### Task goal
Give the records again. Keep them exact and leave out the images.

### Task inputs
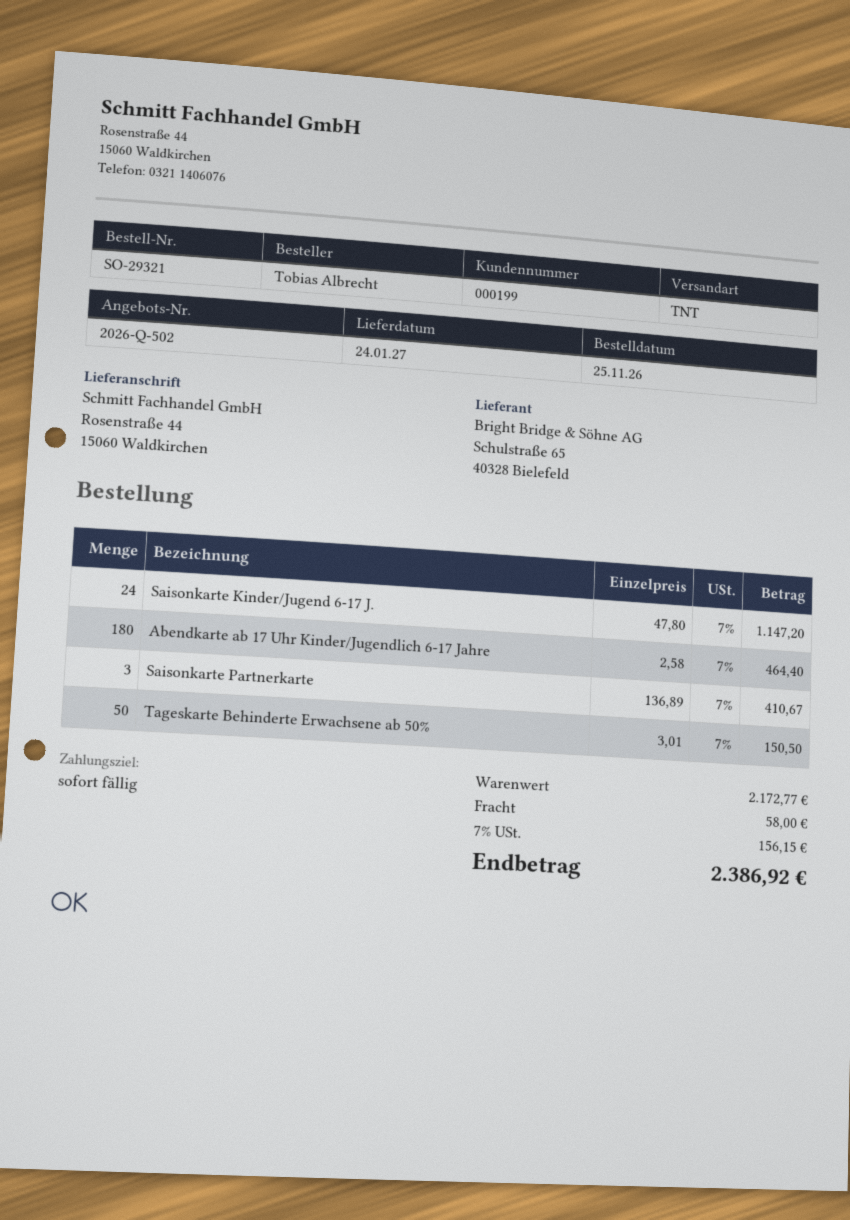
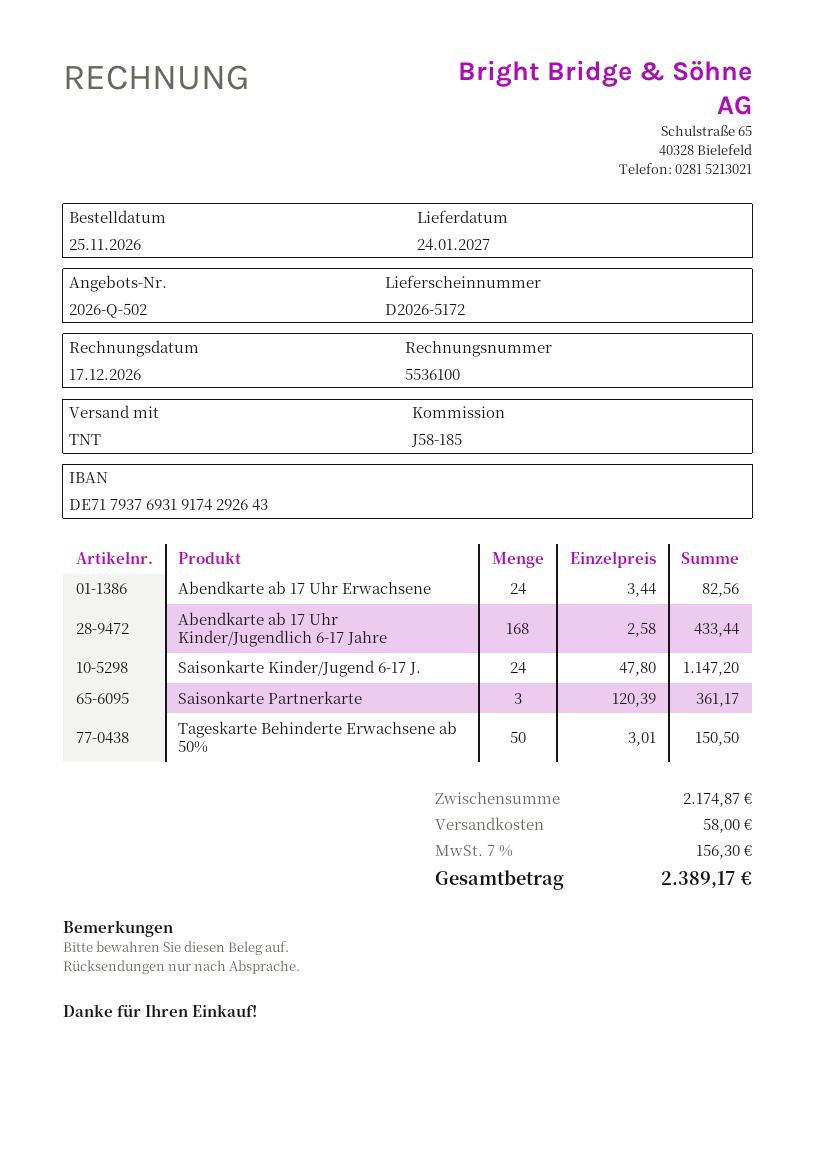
Abendkarte ab 17 Uhr Kinder/Jugendlich 6-17 Jahre: 180 x 2.58 = 464.40 -> 168 x 2.58 = 433.44
Saisonkarte Partnerkarte: 3 x 136.89 = 410.67 -> 3 x 120.39 = 361.17
Abendkarte ab 17 Uhr Erwachsene: none -> 24 x 3.44 = 82.56
subtotal: 2172.77 -> 2174.87
tax: 7% = 156.15 -> 7% = 156.30
total: 2386.92 -> 2389.17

### Written response
Abendkarte ab 17 Uhr Kinder/Jugendlich 6-17 Jahre: 180 x 2.58 = 464.40 -> 168 x 2.58 = 433.44
Saisonkarte Partnerkarte: 3 x 136.89 = 410.67 -> 3 x 120.39 = 361.17
Abendkarte ab 17 Uhr Erwachsene: none -> 24 x 3.44 = 82.56
subtotal: 2172.77 -> 2174.87
tax: 7% = 156.15 -> 7% = 156.30
total: 2386.92 -> 2389.17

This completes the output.